Imagen Cancillería de Colombia
El presidente de Colombia, Gustavo Petro, llegó al corazón del poder estadounidense con un mensaje cuidadosamente diseñado y cargado de simbolismo político. Alrededor del mediodía de este 3 de febrero, el mandatario colombiano cruzó las puertas del Salón Oval para sostener una reunión cara a cara con el presidente Donald Trump, en un encuentro que, desde sus primeras imágenes, dejó ver que nada había sido improvisado.

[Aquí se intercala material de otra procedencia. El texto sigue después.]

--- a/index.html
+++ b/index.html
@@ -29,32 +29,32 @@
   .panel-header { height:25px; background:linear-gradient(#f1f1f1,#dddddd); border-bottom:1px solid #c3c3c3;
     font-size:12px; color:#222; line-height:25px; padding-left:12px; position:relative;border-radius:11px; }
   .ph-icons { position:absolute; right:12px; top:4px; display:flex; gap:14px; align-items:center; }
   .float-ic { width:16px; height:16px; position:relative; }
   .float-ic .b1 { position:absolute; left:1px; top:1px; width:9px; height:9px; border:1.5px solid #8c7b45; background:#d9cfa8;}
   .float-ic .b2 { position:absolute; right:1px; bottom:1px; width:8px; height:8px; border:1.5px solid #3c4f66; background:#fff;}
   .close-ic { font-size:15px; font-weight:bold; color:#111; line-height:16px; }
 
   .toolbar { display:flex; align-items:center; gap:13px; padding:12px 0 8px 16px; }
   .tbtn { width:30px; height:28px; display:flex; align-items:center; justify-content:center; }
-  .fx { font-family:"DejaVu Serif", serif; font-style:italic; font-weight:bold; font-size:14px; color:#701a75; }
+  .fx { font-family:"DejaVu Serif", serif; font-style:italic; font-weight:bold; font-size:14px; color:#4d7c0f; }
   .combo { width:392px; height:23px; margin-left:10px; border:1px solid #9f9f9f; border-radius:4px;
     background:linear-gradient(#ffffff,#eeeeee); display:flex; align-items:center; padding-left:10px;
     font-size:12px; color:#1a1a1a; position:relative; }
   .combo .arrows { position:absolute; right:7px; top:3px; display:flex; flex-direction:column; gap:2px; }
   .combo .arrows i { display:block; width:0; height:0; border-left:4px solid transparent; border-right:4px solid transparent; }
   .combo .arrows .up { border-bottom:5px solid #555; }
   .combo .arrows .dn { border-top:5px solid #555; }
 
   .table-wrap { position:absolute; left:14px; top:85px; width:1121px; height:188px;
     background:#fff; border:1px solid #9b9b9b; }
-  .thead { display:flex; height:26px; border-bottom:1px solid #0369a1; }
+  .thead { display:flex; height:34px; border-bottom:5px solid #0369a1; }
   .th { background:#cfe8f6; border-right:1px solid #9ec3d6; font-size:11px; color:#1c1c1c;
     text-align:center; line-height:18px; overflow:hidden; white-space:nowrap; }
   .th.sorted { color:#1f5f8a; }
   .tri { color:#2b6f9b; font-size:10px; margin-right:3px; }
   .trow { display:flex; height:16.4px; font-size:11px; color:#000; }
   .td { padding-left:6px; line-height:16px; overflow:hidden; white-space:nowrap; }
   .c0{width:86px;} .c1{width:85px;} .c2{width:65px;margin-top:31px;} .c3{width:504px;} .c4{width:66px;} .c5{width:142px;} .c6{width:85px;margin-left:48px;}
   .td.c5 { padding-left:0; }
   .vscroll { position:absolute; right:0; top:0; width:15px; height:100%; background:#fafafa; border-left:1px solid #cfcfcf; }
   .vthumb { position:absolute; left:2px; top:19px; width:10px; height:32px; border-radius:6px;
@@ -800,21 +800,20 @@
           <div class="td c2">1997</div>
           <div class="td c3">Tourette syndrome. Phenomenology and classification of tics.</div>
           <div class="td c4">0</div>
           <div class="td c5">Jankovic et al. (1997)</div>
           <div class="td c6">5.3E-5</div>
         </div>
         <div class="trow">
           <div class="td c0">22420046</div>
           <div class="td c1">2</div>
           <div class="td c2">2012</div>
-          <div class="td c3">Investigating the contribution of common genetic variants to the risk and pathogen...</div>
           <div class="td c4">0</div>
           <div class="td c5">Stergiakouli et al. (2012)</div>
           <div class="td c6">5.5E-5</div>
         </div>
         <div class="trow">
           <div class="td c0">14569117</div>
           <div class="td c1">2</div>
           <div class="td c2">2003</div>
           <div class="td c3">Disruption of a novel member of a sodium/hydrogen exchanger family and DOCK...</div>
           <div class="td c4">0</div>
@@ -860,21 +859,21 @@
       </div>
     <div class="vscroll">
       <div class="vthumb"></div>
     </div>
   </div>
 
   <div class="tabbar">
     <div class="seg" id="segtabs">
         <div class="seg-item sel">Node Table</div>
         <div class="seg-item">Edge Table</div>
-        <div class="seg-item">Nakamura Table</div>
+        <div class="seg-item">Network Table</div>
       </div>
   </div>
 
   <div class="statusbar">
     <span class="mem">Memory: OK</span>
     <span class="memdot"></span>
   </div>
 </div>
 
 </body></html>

Las fotografías difundidas del histórico diálogo revelaron un detalle que no pasó desapercibido en los círculos diplomáticos y de seguridad: una carpeta de apariencia sobria pero de contenido contundente, que Petro llevaba consigo y que posteriormente quedó en manos del embajador de Colombia en Estados Unidos, Daniel García-Peña. En su portada se leía una frase directa, sin ambigüedades, que resumía el eje central de la visita presidencial: “Aliado #1 contra los narcoterroristas”.
Más que un gesto protocolario, el documento representaba una señal política clara en un momento de tensiones bilaterales. El Gobierno colombiano llegó a Washington con la intención explícita de recomponer y fortalecer la relación estratégica con Estados Unidos, especialmente en torno a la lucha contra el terrorismo y el crimen organizado transnacional vinculado al narcotráfico. Un tema sensible que ha marcado históricamente la agenda común entre ambos países y que hoy vuelve al centro del debate.
La relevancia del mensaje cobra mayor peso si se tiene en cuenta que en la reunión también participó el ministro de Defensa de Colombia, Pedro Sánchez, lo que subrayó el carácter prioritario de la seguridad y la cooperación militar en la conversación entre ambos jefes de Estado. La carpeta no era un simple resumen institucional: contenía resultados concretos, cifras verificables y un balance detallado de las acciones emprendidas por Colombia contra las estructuras criminales.
El documento fue elaborado durante varias semanas por el Ministerio de Defensa colombiano, en coordinación con la Embajada de Estados Unidos en Bogotá, y reunía información sensible sobre incautaciones de cocaína, capturas de cabecillas de organizaciones criminales, operaciones estratégicas desplegadas en distintas regiones del país y estadísticas actualizadas sobre extradiciones de ciudadanos colombianos hacia territorio estadounidense. Todo ello con el objetivo de demostrar, con datos duros, el compromiso del Gobierno Petro en la lucha contra el narcotráfico y el narcoterrorismo.
La Cancillería destaca el fructífero encuentro entre el Jefe de Estado @petrogustavo y el Presidente Donald Trump en la Casa Blanca, un espacio que fortaleció la relación bilateral y permitió avanzar en temas estratégicos de la agenda común entre Colombia y Estados Unidos.… pic.twitter.com/DhpUR09ZlJ
— Cancillería Colombia (@CancilleriaCol) February 4, 2026
La puesta en escena no fue casual. La administración Trump ha sido especialmente crítica frente al aumento de los cultivos de coca en Colombia y ha cuestionado de manera abierta la política antidrogas del actual gobierno. En declaraciones previas, el propio presidente estadounidense había lanzado señalamientos severos contra Petro, llegando incluso a insinuar la existencia de “fábricas de cocaína” en el país, afirmaciones que tensaron el diálogo bilateral.
En ese contexto, la carpeta se convirtió en una pieza clave del encuentro: un intento de cambiar el tono de la relación, reposicionar a Colombia como un socio estratégico confiable y enviar un mensaje directo a Washington sobre la voluntad de cooperación del gobierno colombiano. Más allá de las diferencias políticas o ideológicas, la lucha contra el crimen organizado fue presentada como un terreno común, ineludible y prioritario.
Así, en el epicentro del poder global, Gustavo Petro apostó por una narrativa respaldada por cifras, resultados operativos y una consigna clara: Colombia no solo busca mantener su papel histórico en la lucha contra el narcotráfico, sino reafirmarse como el principal aliado regional frente a una amenaza que trasciende fronteras y exige respuestas conjuntas.